海辺を歩きながらビールとポンデギ(蚕のさなぎの煮つけ)、コーヒーとブラウニーを食べながら、山陽邑南坪里(サニャンウプ・ナムピョンニ)の山麓にある「ヤソジュバン」に向かった。くねくねとした山道を登っていくと、ひっそりとした邸宅が現れた。主人夫婦が実際に暮らす家でもあるヤソジュバンは、予約客だけを相手にする。夕暮れ時、庭を見て回りながら、いたるところに生える野生の花やさまざまなハーブに出会える喜びは、ここを訪れた者だけが知っている。各種の茶碗が置かれた茶室、主人夫婦が手作りしたマッコリが醸されるマッコリ熟成室を見た瞬間、「一般的な食堂とは明らかに違う」という確信がわいた。甘酸っぱくてよく熟成した香りのするマッコリ熟成室で食べる夕食は、ソウルの誰が思い至ろうか。
ヤソジュバンの料理は繊細で洗練されているが、懐かしい味がした。マッコリ酢ソースを添えたリコッタチーズサラダ、皮にトーチで焦げ目をつけた香ばしいサワラの刺身、天然のイガイ、オニサザエ、アズマニシキ、クルマエビなどの貴重な海産物が盛られた一皿、旬の松茸とアワビを入れた澄んだスープ、よもぎを入れて炊いた釜飯や背カルビ焼きなどの料理が、統営の山奥の店で列をなして出てきたと言ったら、誰が信じよう。「もう食えない。消化薬さえ腹いっぱいで入らない」と言うや否や、手作りマッコリが登場した。柔らかく弾ける炭酸、澄んだきれいな色、口の中で弾ける清涼感あふれる酸味やさっぱりしたのどごしまで、まさに食後を飾る酒として合格だった。
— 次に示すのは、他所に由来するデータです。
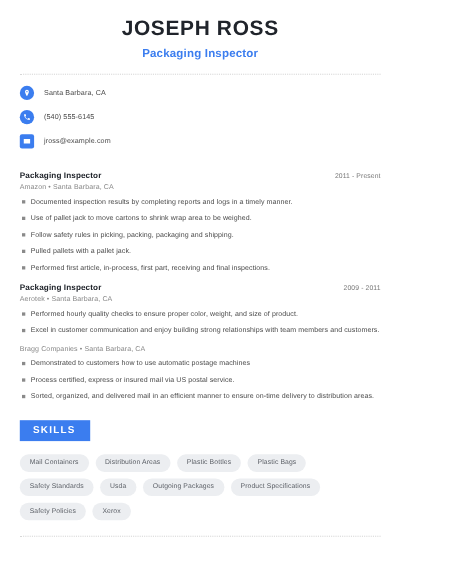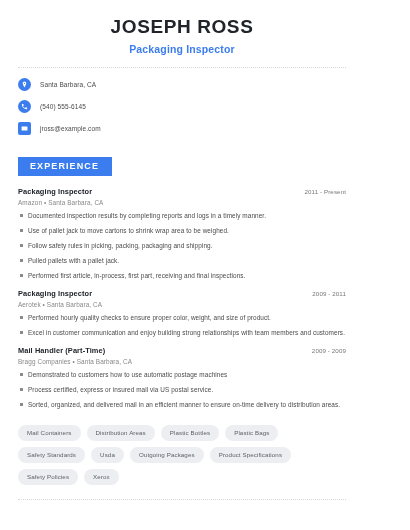"EXPERIENCE" span.badge { html: <span>EXPERIENCE</span> -> none }
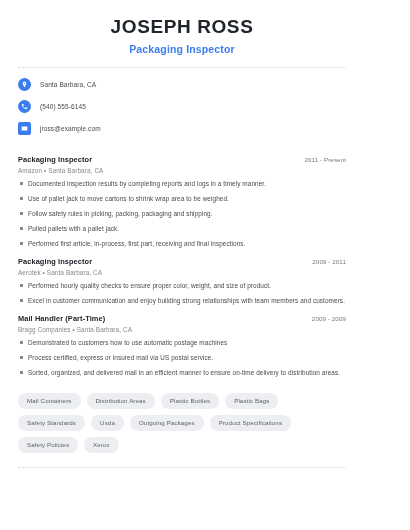"Mail Handler (Part-Time)" div.job-head { html: <div> <span>Mail Handler (Part-Time)</span> <span>2009 - 2009</span> </div> -> none }
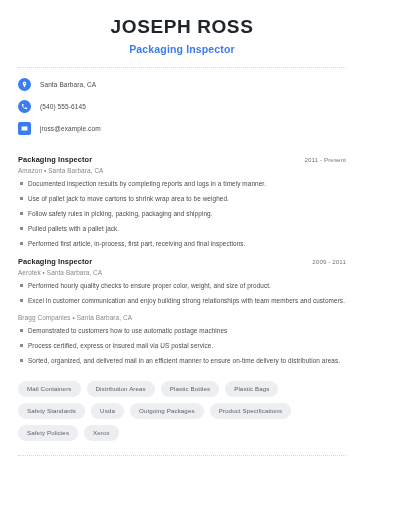"SKILLS" span.badge { html: none -> <span>SKILLS</span> }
都会では当然と思われた経験が、統営ではすべて新鮮だった。「都市万能主義」のような偏狭な考えを掲げようというのではない。知らないから勇敢になれたし、不慣れな土地だったから楽しめた。初めて訪れた統営での初夜は、腹を抱えながら、アルコールと共に流れていった。